### How to complete this task
Scan the records for the word "Liberation". Copy each line that includes it.

### Dataset excerpts
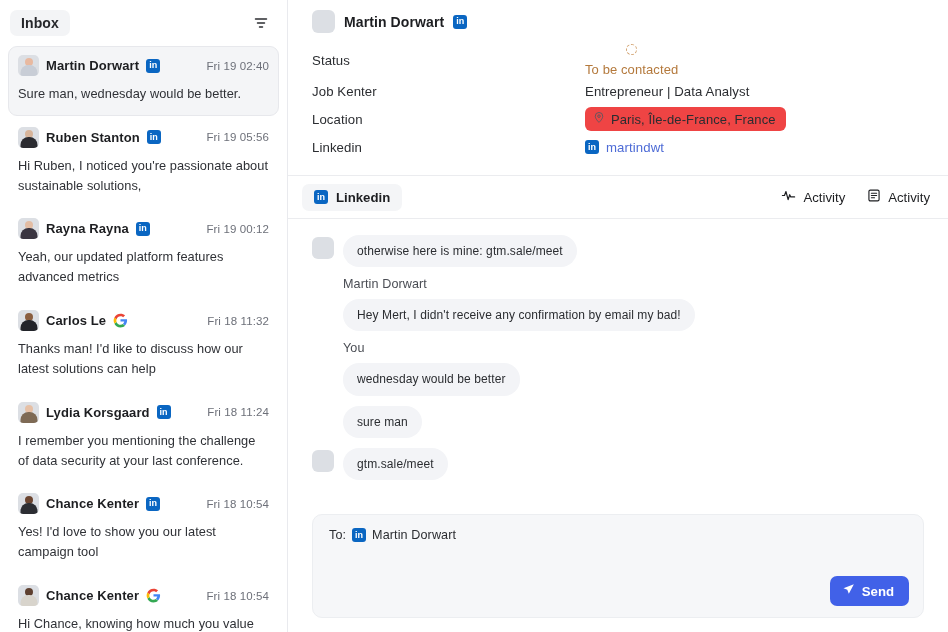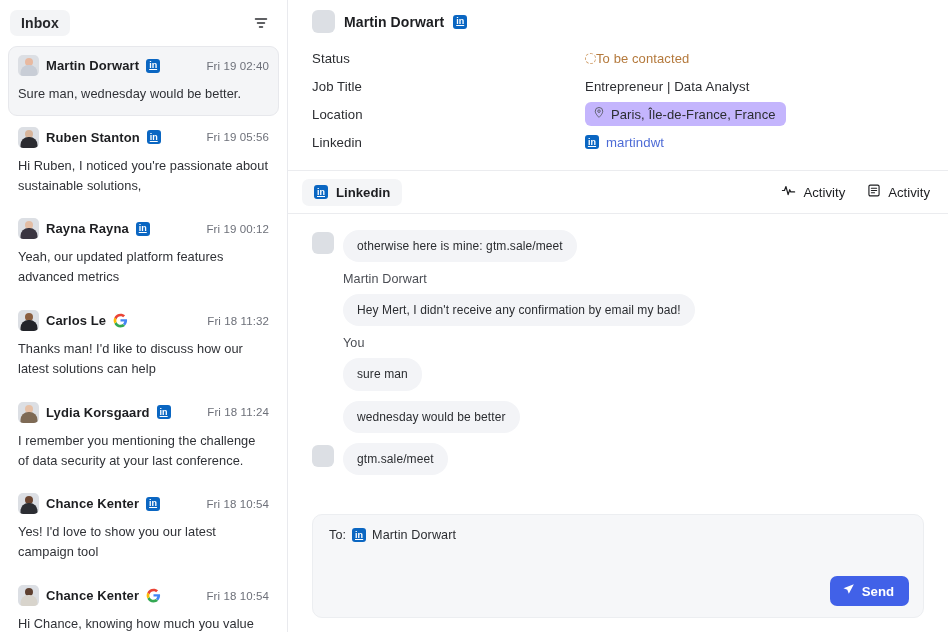--- a/index.html
+++ b/index.html
@@ -78,7 +78,7 @@
     border-radius: 3px; flex: 0 0 14px;
     display:flex; align-items:center; justify-content:center;
     color: #fff; font-size: 9px; font-weight: 700;
-    font-family: "Liberation Sans", sans-serif; line-height: 1; text-decoration: underline;
+    font-family: "Liberation Sans", sans-serif; line-height: 1;
   }
   .g-badge { width: 15px; height: 15px; flex: 0 0 15px; display:flex; }
 

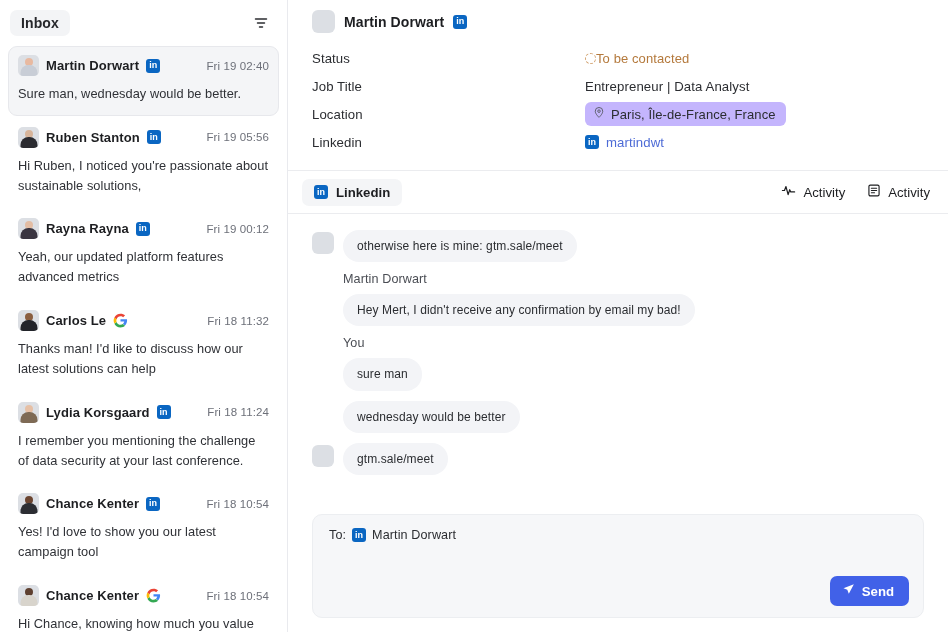--- a/index.html
+++ b/index.html
@@ -99,7 +99,7 @@
     font-size: 13.2px; color: #2b2d31; font-weight: 400; letter-spacing: .1px;
   }
   .field-value { font-size: 13.2px; color: #2b2d31; letter-spacing: .1px; display:flex; align-items:center; }
-  .status-pill { display:flex; align-items:center; gap: 0; color:#b4793c; font-size: 13px; }
+  .status-pill { display:flex; align-items:center; gap: 7px; color:#b4793c; font-size: 13px; flex-direction: column; }
   .status-dot {
     width: 11px; height: 11px; border-radius: 50%;
     border: 1.4px dashed #d4a675; flex: 0 0 11px;

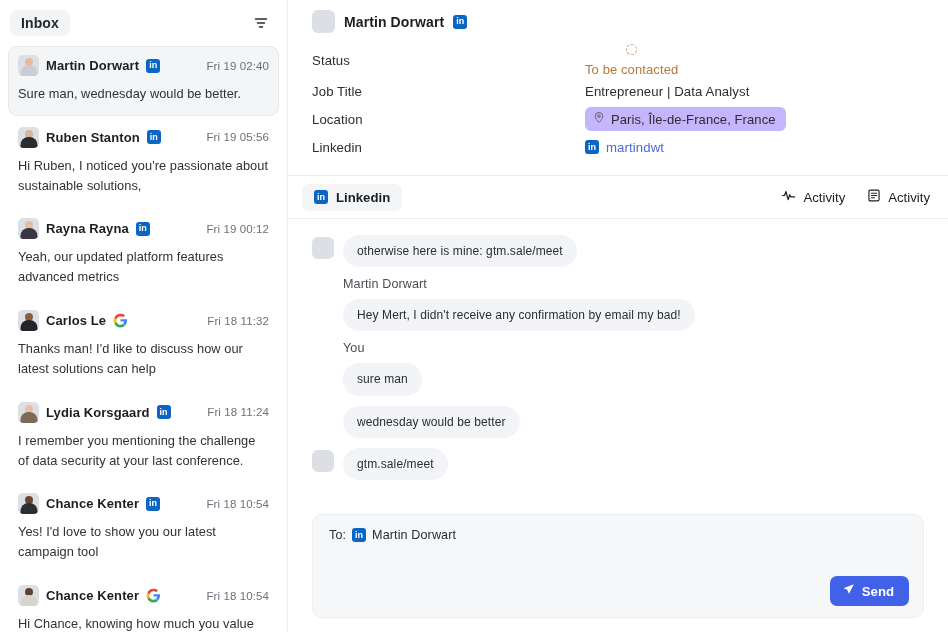--- a/index.html
+++ b/index.html
@@ -310,7 +310,7 @@
             </div>
           </div>
           <div class="field-row">
-            <div class="field-label">Job Title</div>
+            <div class="field-label">Job Kenter</div>
             <div class="field-value">
               <span>Entrepreneur | Data Analyst</span>
             </div>

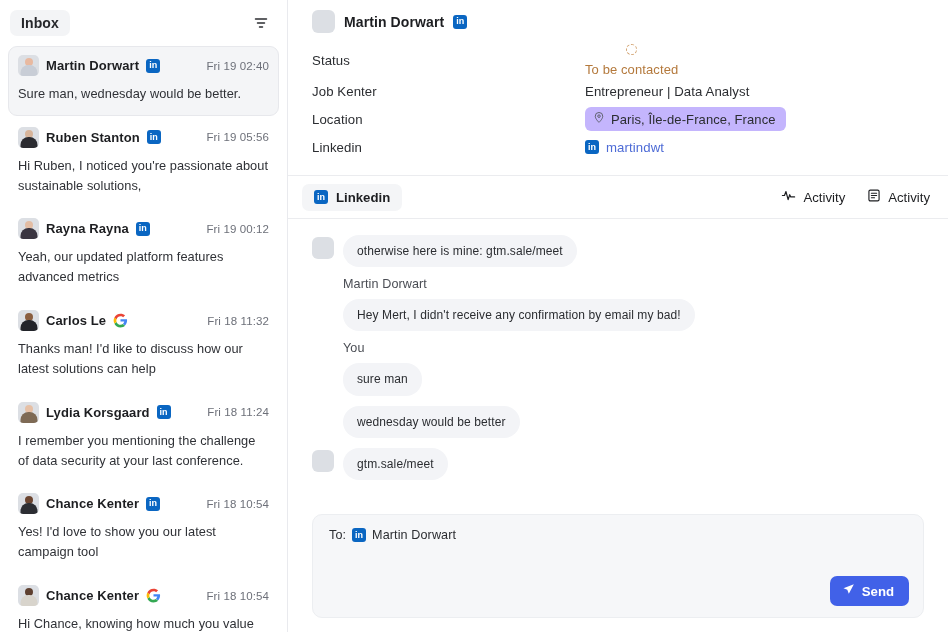--- a/index.html
+++ b/index.html
@@ -106,7 +106,7 @@
   }
   .loc-pill {
     display:flex; align-items:center; gap: 6px;
-    background: #c4b5fd; border-radius: 6px; padding: 4px 10px 4px 8px;
+    background: #ef4444; border-radius: 6px; padding: 4px 10px 4px 8px;
     font-size: 13px; color: #2b2d31;
   }
   .li-link { display:flex; align-items:center; gap: 7px; color:#4d6bd6; font-size: 13.2px; }

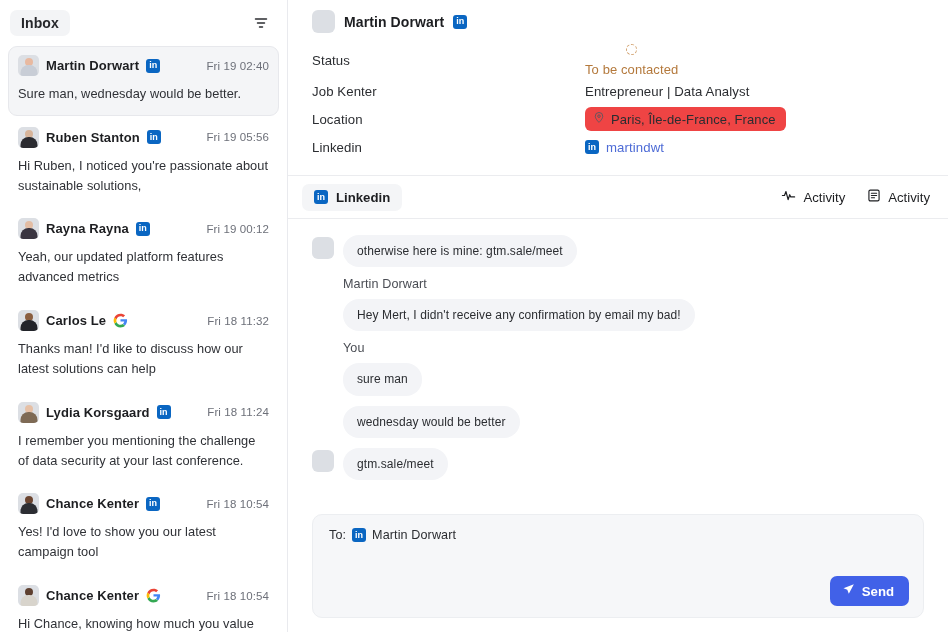--- a/index.html
+++ b/index.html
@@ -383,11 +383,11 @@
         <div class="msg-sender">You</div>
         <div class="msg-row">
           <div class="msg-spacer"></div>
-          <div class="bubble">sure man</div>
+          <div class="bubble">wednesday would be better</div>
         </div>
         <div class="msg-row">
           <div class="msg-spacer"></div>
-          <div class="bubble">wednesday would be better</div>
+          <div class="bubble">sure man</div>
         </div>
         <div class="msg-row">
           <div class="msg-avatar">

### Result below
-    font-family: "Liberation Sans", sans-serif; line-height: 1; text-decoration: underline;
+    font-family: "Liberation Sans", sans-serif; line-height: 1;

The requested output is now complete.